Michel Houellebecq: the prophet of decadence returns to music
The award-winning and controversial author of ‘The Elementary Particles’ surprises fans with a new album due for release on Friday, as well as a series of concerts in France

Visionary, dystopian, and controversial, Michel Houellebecq is beyond good and evil. Or at least he seems to be: his audience spans the entire ideological spectrum, and his novels matter as much to his passionate readers as to his detractors. But the French writer also transcends the literary realm: his resume reveals him as an occasional participant in artistic performances (with the Masbedo collective), a competent actor (The Kidnapping of Michel Houellebecq, Near Death Experience, Thalasso), and an accomplished musical performer.
His new work, Souvenez-vous de l’homme (Remember Man), falls within this latter category. This album, recorded in collaboration with musician Frédéric Ló, will be released on March 6 via the independent French label Modulor. The title is related—perhaps coincidentally—to that of his previous album, Présence humaine, an electronica recording made in 2020 in collaboration with Bertrand Burgalat, who was Nick Cave’s producer and arranger at the time. That work contained songs such as Playa blanca (an allusion to a setting in his novella Lanzarote) and the spoken-word piece Célibataires. With that repertoire, he paraded his gaunt figure and Gainsbourg-like voice on television programs in his country, and even performed for an indie audience in Spain at the Benicàssim Festival. A quarter of a century later, with new material, Houellebecq has announced a French tour that includes 10 consecutive nights at La Scala in Paris next May.
Houellebecq’s fondness for recording studios is neither new nor unusual. It began with Le sens du combat (The Purpose of the Struggle), an album of poems recorded in 1996 for France Culture Radio—“I belong to a current of poetry that is meant to be read in public,” he said at the time—and later came another album in the same vein called Établissement d’un ciel d’alternance (Establishment of a Sky of Alternation), also released under the commercial radar, in 2007. “During the 19th and early 20th centuries, there was a great concentration of magnificent poets, such as Rimbaud, Baudelaire, Mallarmé, Apollinaire... But in the mid-20th century, poetry lost its function. Lyrical talent shifted to song, and that is why there are no great 20th-century poets,” he said at the time, explaining his fondness for music.

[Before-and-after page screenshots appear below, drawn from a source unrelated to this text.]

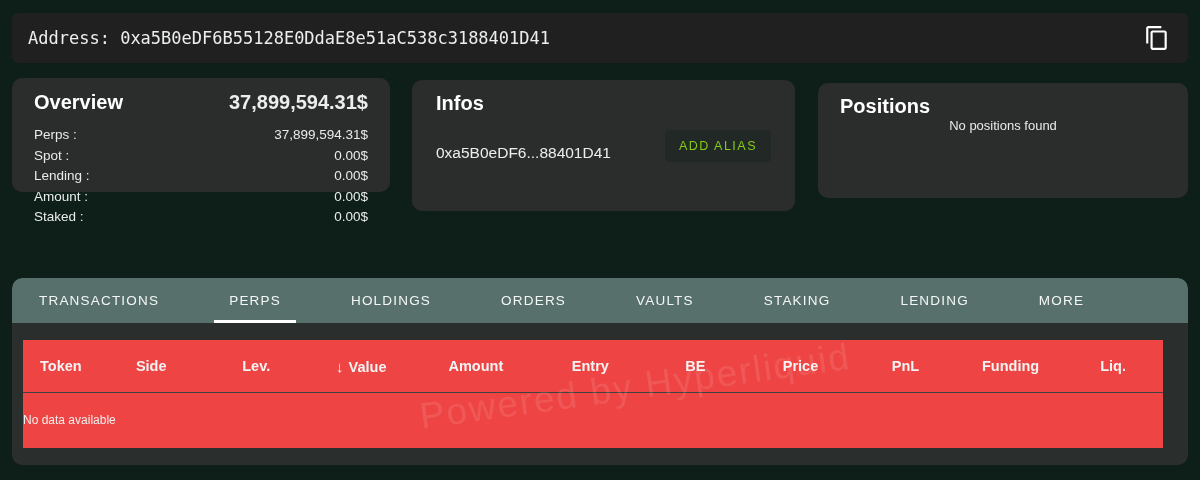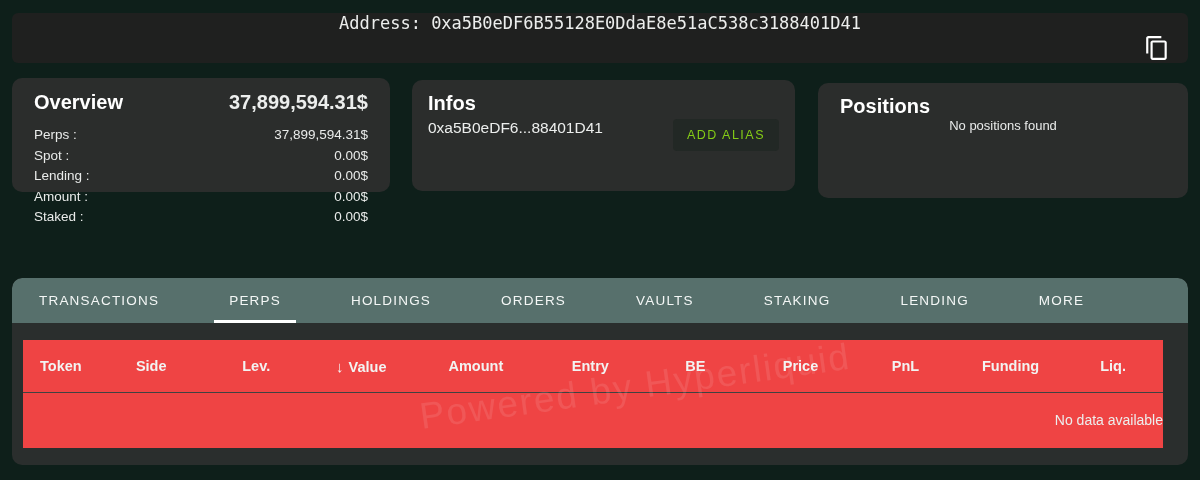"Address:" .address-bar { flex-direction: column -> none }
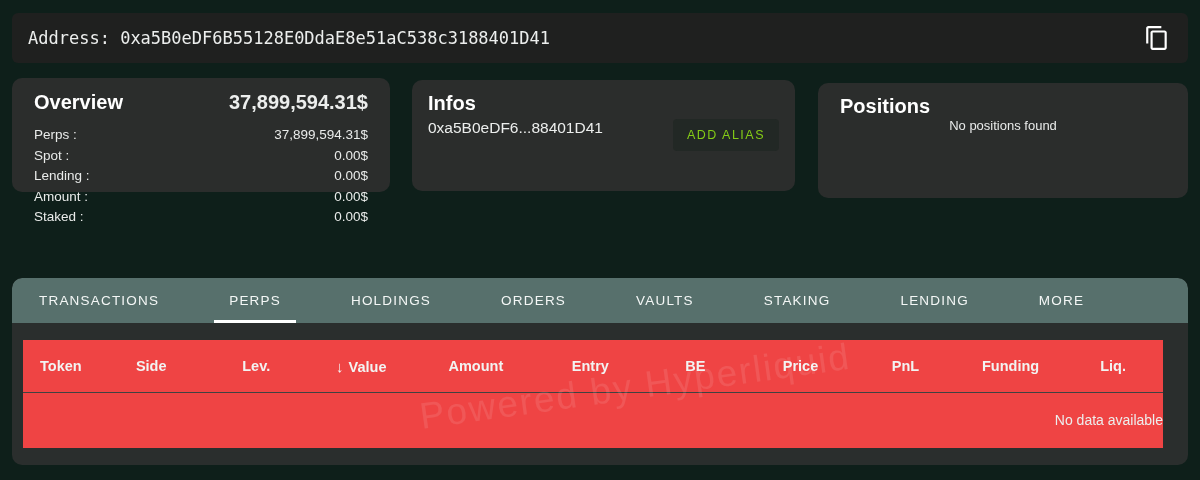"Infos" #infos-card { height: 111px -> 131px; padding: 12px 16px -> 12px 24px }
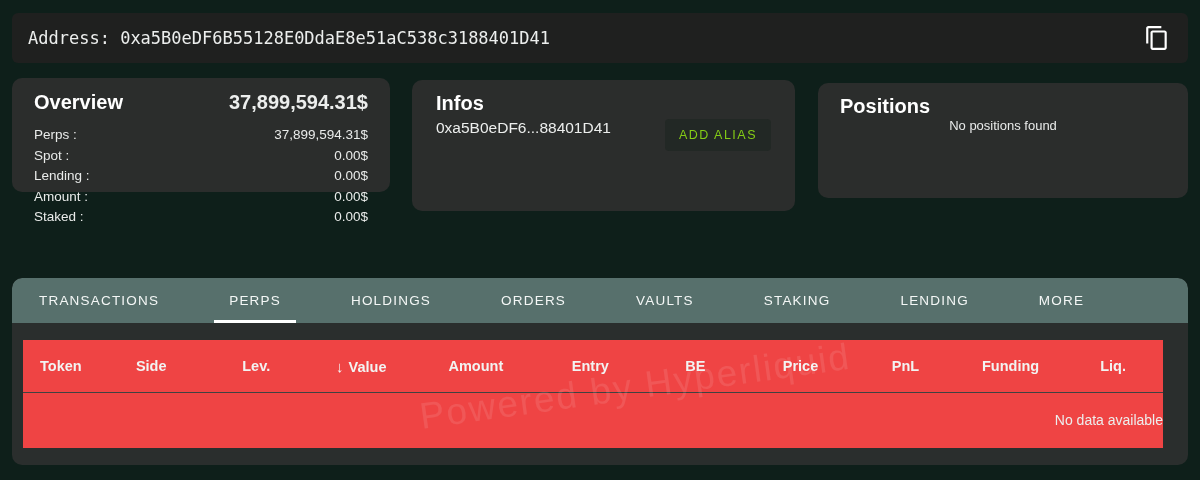"0xa5B0eDF6...88401D41" .infos-row { align-items: flex-start -> flex-end; margin-top: 4px -> 15px }
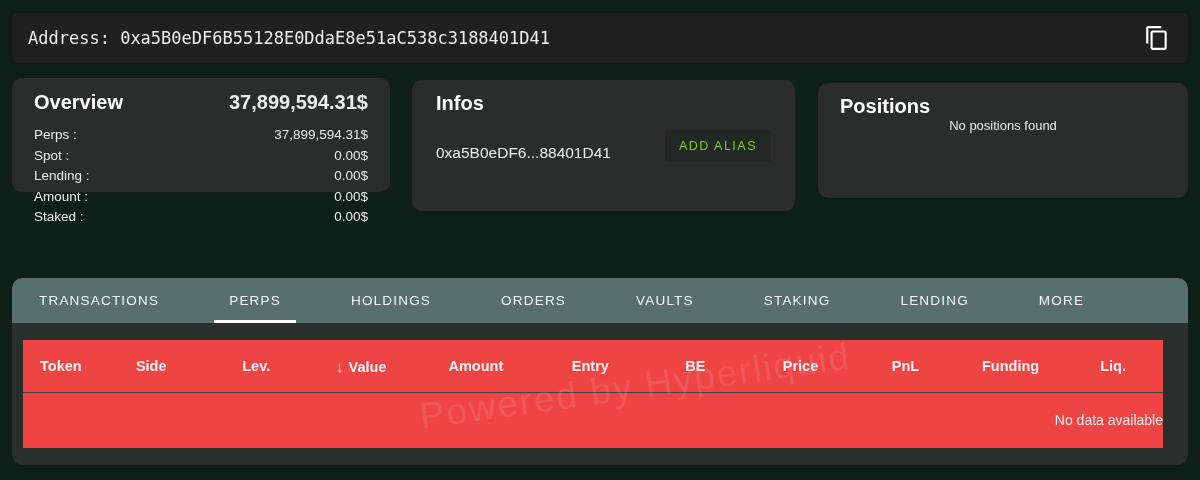"No data available" .tbody { font-size: 14px -> 12px; justify-content: flex-end -> flex-start }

But this taste also aesthetically suits his persona. In another collaboration with Téléphone’s singer, Jean-Louis Aubert, back in 2014, we saw a thin, disheveled Houellebecq with a wasted appearance reminiscent of Iggy Pop. And this wasn’t a coincidence: the Frenchman and the godfather of punk became such good friends that the latter recited a long excerpt from The Possibility of an Island on his own 2009 album Préliminaires, based on his reading of a novel that the Michigan native found “intensely pleasurable and similar” to his own experience.
Musical references also show up in Houellebecq’s books, which is logical in authors who write about contemporary life. In The Possibility of an Island—the author’s foray into science fiction with a story of loneliness, cloning and transhumanism—there were references to Björk (“conventional and mannered beyond belief”), Keith Richards (“he had a Bentley, like all important rock stars”), and, surprisingly, Spanish singer David Bisbal, whose music Houellebecq must have heard during his time living in Cabo de Gata, in Almería province. Other references to the greats of rock—Hendrix, Rolling Stones—are explicit in The Elementary Particles. Regarding The Map and the Territory, the author himself has stated that “it’s like a Pink Floyd song where the melody starts before you realize it’s started.”
All of this helps to perceive Michel Houellebecq as a pop figure, or a pop star even. Protected by his enfant terrible status (even at age 67) and after embarrassing incidents like his murky appearance—which he claims was under duress—in pornographic recordings, this outsider aura suits a character who likes to give the impression that he’s seen it all, and perhaps he has. Like the figure of the royal jesters, he seems compelled to say what no one else dares (“We could have a civil war; it’s been a long time since there’s been one in Europe,” he recently declared); beyond that, he can break the rules of the game from time to time. Somehow, he gives the impression of enjoying his empty and disillusioned persona.
This character re-emerges in the new album with 12 raw songs, layered with electronics and adorned with piano, that question the past and reflect on the future of humanity (if such a thing exists, it seems to add). Among these are titles such as Le dialogue des machines, Le lendemain de l’explosion, and En attendant l’envahisseur (The Dialogue of the Machines, The Day After the Explosion, and Waiting for the Invader).
Readers eager for a new novel will have to wait a little longer: if, as José Carlos Rodrigo, author of the recent essay Michel Houellebecq. The Corrosion of the Human, every author has a project, the Frenchman’s is to “immortalize the solitude of existence” through any form of mass media, including, of course, music. In his novels, essays, films, and albums, the Frenchman remains the same unsettling chronicler, prophet of the decline of Europe (no: of the entire West). Whatever he does, it is impossible to look away from his devastating prose.